The event had problems before it went live. According to De Brandeis Hoot, "(T) he Chinese Student and Scholars Association (CSSA) club posted on the group's WeChat page with concerns about how the panel could negatively impact the Chinese community at Brandeis." The message contained a template letter to Brandeis officials, stating, “I support freedom of expression in this community. However, there are concerns about the negative impact this panel will have on the Chinese community in Brandeis, as the information in the panel may be based on incorrect or unconfirmed information. The letter continues:
I believe Brandeis makes a lot of effort to promote campus diversity and support equality in higher education. I hope my concerns will be sent (sic) to the people responsible for this event, and that all future panels on topics related to China will be established based on impartial viewpoints. As a Chinese student at Brandeis University, I hope the university will respect my country and not treat it as a target for conviction.
Millward shared on Twitter that Brandeis's president and the Office of Diversity, Equity and Inclusion did receive copies of those letters – it's unclear how many – but chose not to cancel the event.
Voice of America, who wrote about the panel, said it had "confirmed that the template of the letter sent to Brandeis appears to be the same as that of the school's Chinese Students and Scholars Association (CSSA)."
FIRE is pleased to see that Brandeis did not interfere with the event after it led to complaints. Universities should not engage in checking whether campus discussions are "impartial" on the topic of China or other topics, nor should they interfere with the right of campus community members to speak openly about global political issues. Indeed, Rory Truex, assistant professor of politics and international affairs at Princeton University, pointed out late last year The Atlantic Ocean that US campuses are 'among the few areas where this can happen' as China has increasing power to censor global talks, a trend FIRE tracks on campuses.
Although the event could continue at Brandeis, it did not happen without interruptions. The event was Reportedly Zoom bomb bed repeatedly by attendees who played the Chinese national anthem over speakers and wrote about their presentation. Like with tweeted a photo of her screen from the event, with comments like "FAKE NEWS", "Bullshit" and "Hypocrite" scribbled across her slides. Millward called it is a "(c) coordinated disturbance."

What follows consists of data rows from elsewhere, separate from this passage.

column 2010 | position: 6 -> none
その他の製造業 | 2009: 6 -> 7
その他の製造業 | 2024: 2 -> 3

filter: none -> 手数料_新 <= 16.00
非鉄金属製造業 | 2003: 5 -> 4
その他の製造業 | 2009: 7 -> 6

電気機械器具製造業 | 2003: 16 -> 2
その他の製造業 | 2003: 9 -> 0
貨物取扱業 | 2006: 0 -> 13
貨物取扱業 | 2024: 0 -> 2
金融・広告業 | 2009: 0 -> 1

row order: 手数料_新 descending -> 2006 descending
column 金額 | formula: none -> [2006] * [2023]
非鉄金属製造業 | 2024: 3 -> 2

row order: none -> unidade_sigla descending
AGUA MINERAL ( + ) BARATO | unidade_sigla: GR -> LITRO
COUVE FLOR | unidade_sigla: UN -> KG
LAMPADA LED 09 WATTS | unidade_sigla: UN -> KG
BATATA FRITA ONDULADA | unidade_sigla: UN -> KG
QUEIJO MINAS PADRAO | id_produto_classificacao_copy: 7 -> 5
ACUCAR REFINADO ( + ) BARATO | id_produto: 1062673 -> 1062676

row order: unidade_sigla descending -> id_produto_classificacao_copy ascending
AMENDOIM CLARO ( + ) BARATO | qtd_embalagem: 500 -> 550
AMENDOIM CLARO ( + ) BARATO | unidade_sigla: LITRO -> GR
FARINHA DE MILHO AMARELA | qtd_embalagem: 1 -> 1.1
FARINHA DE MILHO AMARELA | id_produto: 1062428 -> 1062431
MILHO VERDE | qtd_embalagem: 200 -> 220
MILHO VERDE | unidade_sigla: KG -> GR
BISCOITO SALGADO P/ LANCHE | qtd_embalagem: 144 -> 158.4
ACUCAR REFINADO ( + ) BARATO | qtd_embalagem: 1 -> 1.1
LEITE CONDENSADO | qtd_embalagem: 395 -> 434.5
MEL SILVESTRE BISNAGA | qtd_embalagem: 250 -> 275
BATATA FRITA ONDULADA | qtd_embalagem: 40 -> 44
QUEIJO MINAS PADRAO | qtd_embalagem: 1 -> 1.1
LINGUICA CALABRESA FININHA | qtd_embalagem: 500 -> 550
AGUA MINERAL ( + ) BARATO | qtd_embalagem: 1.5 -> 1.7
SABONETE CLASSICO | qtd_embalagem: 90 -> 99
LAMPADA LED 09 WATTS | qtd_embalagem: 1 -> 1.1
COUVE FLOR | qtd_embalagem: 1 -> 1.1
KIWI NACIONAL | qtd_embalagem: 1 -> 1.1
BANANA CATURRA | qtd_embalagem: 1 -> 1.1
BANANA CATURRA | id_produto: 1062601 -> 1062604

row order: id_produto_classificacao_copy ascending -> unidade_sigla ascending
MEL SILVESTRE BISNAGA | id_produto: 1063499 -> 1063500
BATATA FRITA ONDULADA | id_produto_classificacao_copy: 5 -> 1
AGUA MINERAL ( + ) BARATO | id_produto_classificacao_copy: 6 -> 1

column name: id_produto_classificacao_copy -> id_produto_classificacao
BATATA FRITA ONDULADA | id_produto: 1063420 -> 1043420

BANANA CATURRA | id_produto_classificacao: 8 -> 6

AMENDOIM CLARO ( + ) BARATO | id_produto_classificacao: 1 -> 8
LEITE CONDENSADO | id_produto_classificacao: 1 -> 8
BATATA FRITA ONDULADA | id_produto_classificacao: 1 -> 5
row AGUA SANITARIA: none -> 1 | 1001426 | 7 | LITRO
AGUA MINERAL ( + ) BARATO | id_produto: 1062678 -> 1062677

Yesterday I gave up a presentation @BrandeisU through @Zoom. A #Chinese student hijacked my screen and kept writing to prevent me from continuing. It was a difficult moment. I still maintained my professionalism and called for politeness and respect for academic freedom. pic.twitter.com/utfwcEW8Ao
– Rayhan E. Asat ✍️ (@RayhanAsat) November 14, 2020
This panel is not the first to be faced with cancellation or disruption attempts to focus on a topic sensitive to China, and is unlikely to be the last. When other universities demand that they interfere in an event due to its controversial nature, they should follow Brandeis's lead. American universities offer some of the strongest protections for speech and discussion in the world, and it is vital that they adhere to these protections when pressured to deviate from censoring difficult political talks like the one about China.
Interested in more discussion about American universities and their international challenges to free speech? Read FIRE & # 39; s cover here.